Variation: Advances in our understanding of language variation since Principles and Parameters have made it possible to derive observable differences between languages from abstract properties of the grammar and phylogenetics (Longobardi and Guardiano, Cavalli-Sforza). Recent findings in the dynamics of morphogenesis, regulatory HOX genes (Ghering and Ikeo), and philogenetic patterns of variance (Palmer, Lewontin) are interesting from a biolinguistic perspective (Niyogi and Berwick, Di Sciullo). They point at the central role of asymmetry in the dynamics of variation and change in the biological world. How can our knowledge of variation and change in genetics and population biology enhance our understanding of language diversity?

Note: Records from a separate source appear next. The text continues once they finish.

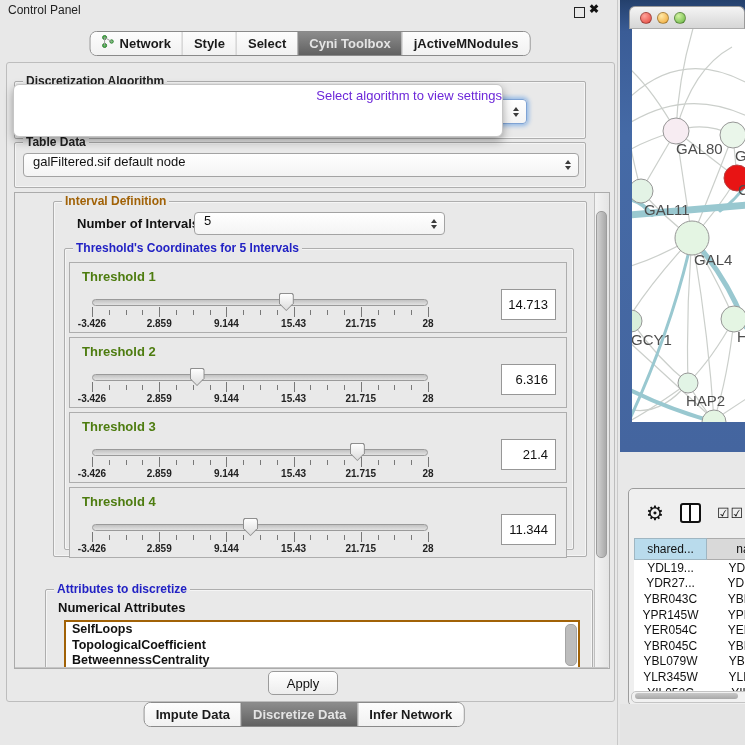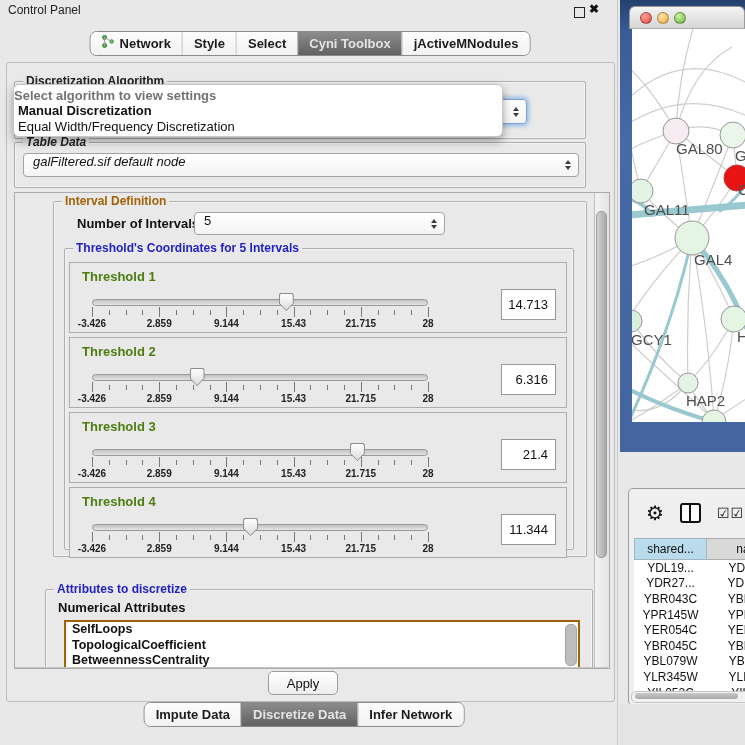--- a/index.html
+++ b/index.html
@@ -30,21 +30,21 @@
 
   
   .combo{position:absolute;background:linear-gradient(#FFFFFF,#F4F4F4);border:1px solid #A3A3A3;border-radius:4px;font-size:13px;color:#111;display:flex;align-items:flex-start;padding:0 24px 0 9px;box-sizing:border-box;}
   .combo .arrows{position:absolute;right:7px;top:50%;transform:translateY(-50%);display:flex;flex-direction:column;gap:2px;}
   .arr-up{width:0;height:0;border-left:3.5px solid transparent;border-right:3.5px solid transparent;border-bottom:4.5px solid #3c3c3c;}
   .arr-dn{width:0;height:0;border-left:3.5px solid transparent;border-right:3.5px solid transparent;border-top:4.5px solid #3c3c3c;}
   .combo.focus{border-color:#7FA3D4;box-shadow:0 0 4px 2px #93B9E6;}
 
   
   .popup{left:13px;top:84px;width:490px;height:53px;background:#fff;border:1px solid #C6C6C6;border-radius:6px;box-shadow:0 4px 10px rgba(0,0,0,.35);z-index:30;font-size:13px;padding-top:3px;box-sizing:border-box;}
-  .dd-placeholder{height:15px;line-height:15px;text-align:left;color:#737373;font-weight:bold;}
+  .dd-placeholder{height:15px;line-height:15px;text-align:right;color:#6d28d9;}
   .dd-item{height:16px;line-height:16px;padding-left:4px;color:#111;}
   .dd-item.bold{font-weight:bold;}
 
   
   .scrollbox{left:14px;top:192px;width:594px;height:475px;border:1px solid #ABABAB;background:#E9E9E9;overflow:hidden;}
   .vtrack{position:absolute;right:0;top:0;bottom:0;width:14px;background:linear-gradient(90deg,#F3F3F3,#E4E4E4);border-left:1px solid #C0C0C0;}
   .vthumb{position:absolute;right:2px;top:18px;width:9px;height:345px;border-radius:5px;background:linear-gradient(90deg,#D2D2D2,#A9A9A9);border:1px solid #9C9C9C;}
 
   .bold13{font-weight:bold;font-size:13px;color:#111;}
 
@@ -141,27 +141,23 @@
   </div>
   <div class="combo focus" style="left:22px;top:99px;width:505px;height:25px;z-index:2;">
     <div class="arrows">
         <div class="arr-up"></div>
         <div class="arr-dn"></div>
       </div>
   </div>
 
   <div class="abs popup">
     <div class="dd-placeholder">Select algorithm to view settings</div>
-    <div>
-        <div class="dd-item bold">Manual Discretization</div>
-        <div class="dd-item">Equal Width/Frequency Discretization</div>
-      </div>
-  </div>
-
-  <div class="group" style="left:14px;top:142px;width:570px;height:44px;font-style:italic;">
+  </div>
+
+  <div class="group" style="left:14px;top:142px;width:570px;height:44px;">
     <div class="gtitle">Table Data</div>
     <div class="combo" style="left:8px;top:10px;width:556px;height:24px;">
       <span>galFiltered.sif default node</span>
       <div class="arrows">
           <div class="arr-up"></div>
           <div class="arr-dn"></div>
         </div>
     </div>
   </div>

Genetics: From an evolutionary and comparative standpoint, FOXP2 has been intensely analyzed as potentially shedding light on the unique characteristics of the human species as well as on human origins. However, given FOXP2's multifactorial neural influence and its role as part of the externalization system for language, it would then seem speculative at this point to base strong conclusions on such evidence (Piattelli-Palmarini, Uriagereka, Berwick). How do advances in our understanding of SLI and other genetically endowed language impairments, such as Williams-Beuren syndrome (Perovic and Wexler), as well as advances in the study of brain-level mechanisms that support language (Peoppel, Tanenhaus, Phillips), shed light on the language design?